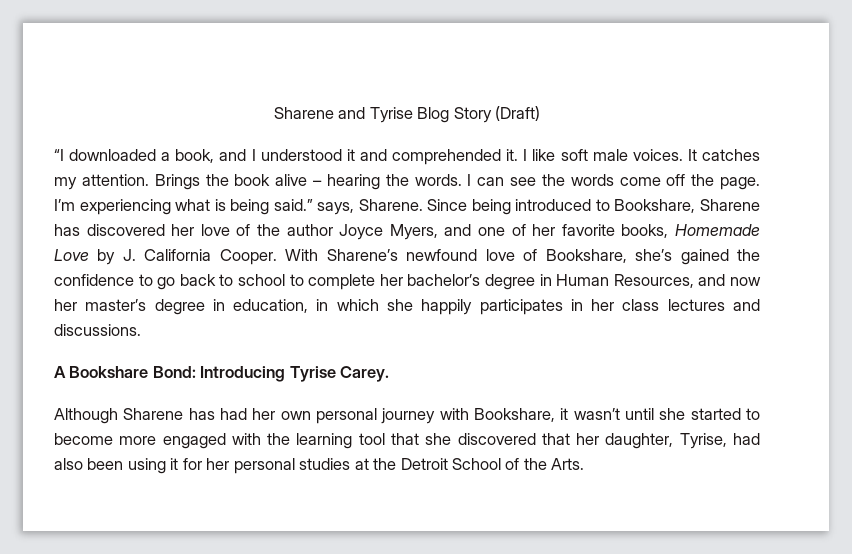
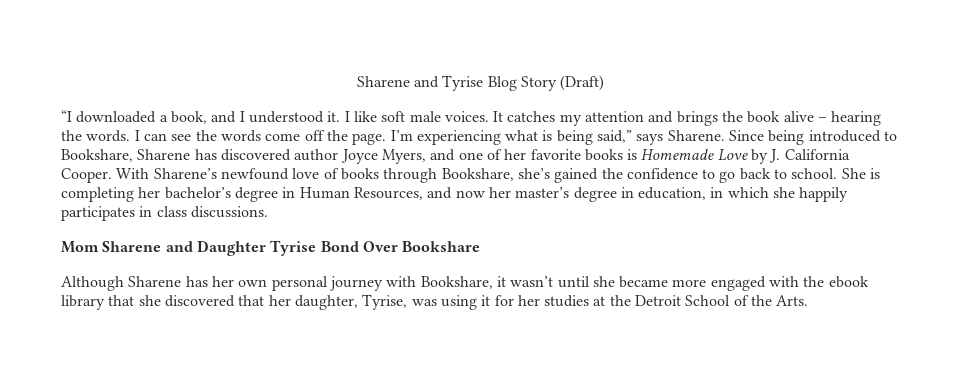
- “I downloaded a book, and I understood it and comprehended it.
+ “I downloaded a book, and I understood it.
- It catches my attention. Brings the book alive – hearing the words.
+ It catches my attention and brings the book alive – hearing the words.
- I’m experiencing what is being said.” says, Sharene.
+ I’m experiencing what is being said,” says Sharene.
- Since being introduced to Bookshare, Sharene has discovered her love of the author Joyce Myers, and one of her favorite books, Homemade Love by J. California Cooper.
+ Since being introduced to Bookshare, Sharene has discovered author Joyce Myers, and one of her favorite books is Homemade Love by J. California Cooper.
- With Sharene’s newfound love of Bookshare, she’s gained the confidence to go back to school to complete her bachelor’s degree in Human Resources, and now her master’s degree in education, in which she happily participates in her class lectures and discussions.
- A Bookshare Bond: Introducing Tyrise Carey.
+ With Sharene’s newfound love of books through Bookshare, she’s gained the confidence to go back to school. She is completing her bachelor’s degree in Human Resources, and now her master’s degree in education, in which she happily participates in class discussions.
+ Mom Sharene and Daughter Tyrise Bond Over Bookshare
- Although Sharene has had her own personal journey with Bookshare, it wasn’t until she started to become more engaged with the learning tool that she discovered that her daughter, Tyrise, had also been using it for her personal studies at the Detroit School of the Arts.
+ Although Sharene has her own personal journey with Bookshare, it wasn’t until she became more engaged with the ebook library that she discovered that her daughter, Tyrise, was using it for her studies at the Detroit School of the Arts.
**********
**EXERCISE GOAL:** Scan the listing above for the line that has "- I’m experiencing", then copy exactly from that line through the line that has "- Since being".

**SOLUTION FOR THIS PROBLEM:**
- I’m experiencing what is being said.” says, Sharene.
+ I’m experiencing what is being said,” says Sharene.
- Since being introduced to Bookshare, Sharene has discovered her love of the author Joyce Myers, and one of her favorite books, Homemade Love by J. California Cooper.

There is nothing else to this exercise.